* _Instructions to follow_
Only the lines from the one containing "subtotal: 498.10 -> 497.08" through the final line of the entries below are wanted, each copied exactly.
Records provided Block Start
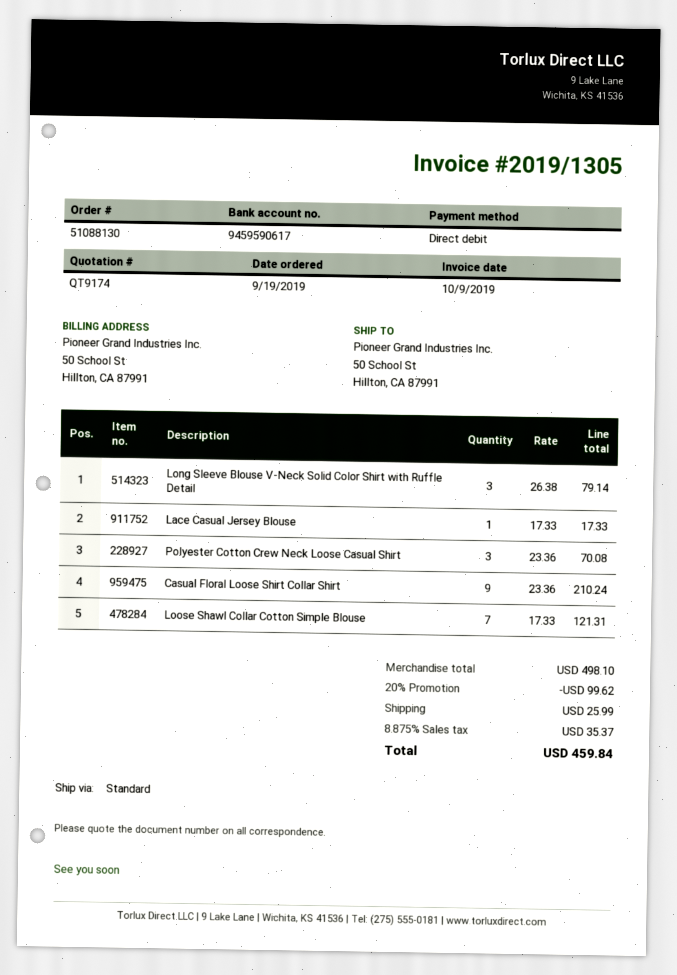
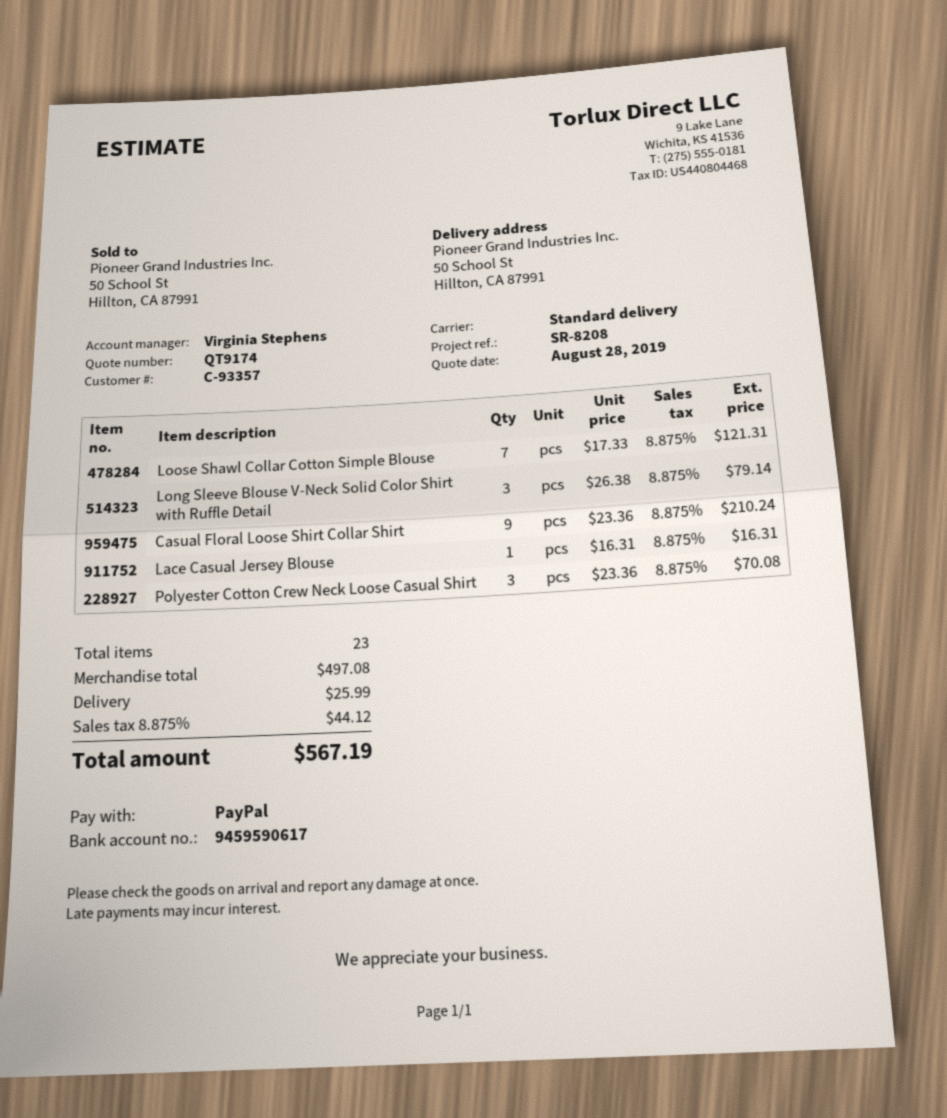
payment method: direct debit -> PayPal
Lace Casual Jersey Blouse: 1 x 17.33 = 17.33 -> 1 x 16.31 = 16.31
subtotal: 498.10 -> 497.08
discount: 20% = 99.62 -> none
tax: 8.875% = 35.37 -> 8.875% = 44.12
total: 459.84 -> 567.19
Records provided Block End
* _Output for this exercise_
subtotal: 498.10 -> 497.08
discount: 20% = 99.62 -> none
tax: 8.875% = 35.37 -> 8.875% = 44.12
total: 459.84 -> 567.19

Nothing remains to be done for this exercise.